#### [What needs to be done]
Copy out, from the entries below, each line that holds the string "trong".
###
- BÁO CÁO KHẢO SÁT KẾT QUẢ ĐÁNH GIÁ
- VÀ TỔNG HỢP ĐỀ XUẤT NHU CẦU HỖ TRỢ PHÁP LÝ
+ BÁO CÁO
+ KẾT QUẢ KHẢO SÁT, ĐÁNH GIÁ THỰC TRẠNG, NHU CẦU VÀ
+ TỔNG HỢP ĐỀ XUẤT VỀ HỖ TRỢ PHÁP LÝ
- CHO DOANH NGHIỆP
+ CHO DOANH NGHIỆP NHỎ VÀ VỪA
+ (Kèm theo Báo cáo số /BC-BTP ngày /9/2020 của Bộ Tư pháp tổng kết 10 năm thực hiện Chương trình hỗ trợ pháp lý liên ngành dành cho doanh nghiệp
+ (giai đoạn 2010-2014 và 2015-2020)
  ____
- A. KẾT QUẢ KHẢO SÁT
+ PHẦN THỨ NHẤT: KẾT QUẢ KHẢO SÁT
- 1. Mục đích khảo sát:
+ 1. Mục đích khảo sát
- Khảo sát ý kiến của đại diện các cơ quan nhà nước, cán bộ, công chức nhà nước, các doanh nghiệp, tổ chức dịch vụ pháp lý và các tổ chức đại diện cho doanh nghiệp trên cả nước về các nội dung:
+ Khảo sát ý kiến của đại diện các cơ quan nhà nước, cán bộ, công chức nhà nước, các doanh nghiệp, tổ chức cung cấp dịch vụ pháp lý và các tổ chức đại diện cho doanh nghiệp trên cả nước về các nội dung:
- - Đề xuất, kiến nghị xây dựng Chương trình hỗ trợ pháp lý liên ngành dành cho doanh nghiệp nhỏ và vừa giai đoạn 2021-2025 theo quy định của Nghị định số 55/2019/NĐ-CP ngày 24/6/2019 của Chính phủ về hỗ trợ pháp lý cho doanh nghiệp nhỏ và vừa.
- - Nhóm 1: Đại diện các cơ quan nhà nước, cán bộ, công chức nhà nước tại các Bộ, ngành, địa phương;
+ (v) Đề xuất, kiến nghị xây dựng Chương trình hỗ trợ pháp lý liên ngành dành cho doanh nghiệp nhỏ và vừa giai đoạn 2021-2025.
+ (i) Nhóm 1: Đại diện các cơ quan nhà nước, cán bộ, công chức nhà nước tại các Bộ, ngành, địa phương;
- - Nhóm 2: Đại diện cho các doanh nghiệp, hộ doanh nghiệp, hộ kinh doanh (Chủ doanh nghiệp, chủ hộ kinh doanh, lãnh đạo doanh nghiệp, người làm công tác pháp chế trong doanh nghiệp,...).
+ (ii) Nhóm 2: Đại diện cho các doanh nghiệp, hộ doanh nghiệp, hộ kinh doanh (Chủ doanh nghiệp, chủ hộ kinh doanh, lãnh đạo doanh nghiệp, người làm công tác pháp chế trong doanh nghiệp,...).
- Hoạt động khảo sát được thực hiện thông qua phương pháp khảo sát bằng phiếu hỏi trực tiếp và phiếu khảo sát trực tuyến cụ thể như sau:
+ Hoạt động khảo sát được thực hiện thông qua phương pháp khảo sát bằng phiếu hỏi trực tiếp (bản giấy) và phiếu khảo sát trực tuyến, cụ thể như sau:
###
#### [Expected output]
- - Nhóm 2: Đại diện cho các doanh nghiệp, hộ doanh nghiệp, hộ kinh doanh (Chủ doanh nghiệp, chủ hộ kinh doanh, lãnh đạo doanh nghiệp, người làm công tác pháp chế trong doanh nghiệp,...).
+ (ii) Nhóm 2: Đại diện cho các doanh nghiệp, hộ doanh nghiệp, hộ kinh doanh (Chủ doanh nghiệp, chủ hộ kinh doanh, lãnh đạo doanh nghiệp, người làm công tác pháp chế trong doanh nghiệp,...).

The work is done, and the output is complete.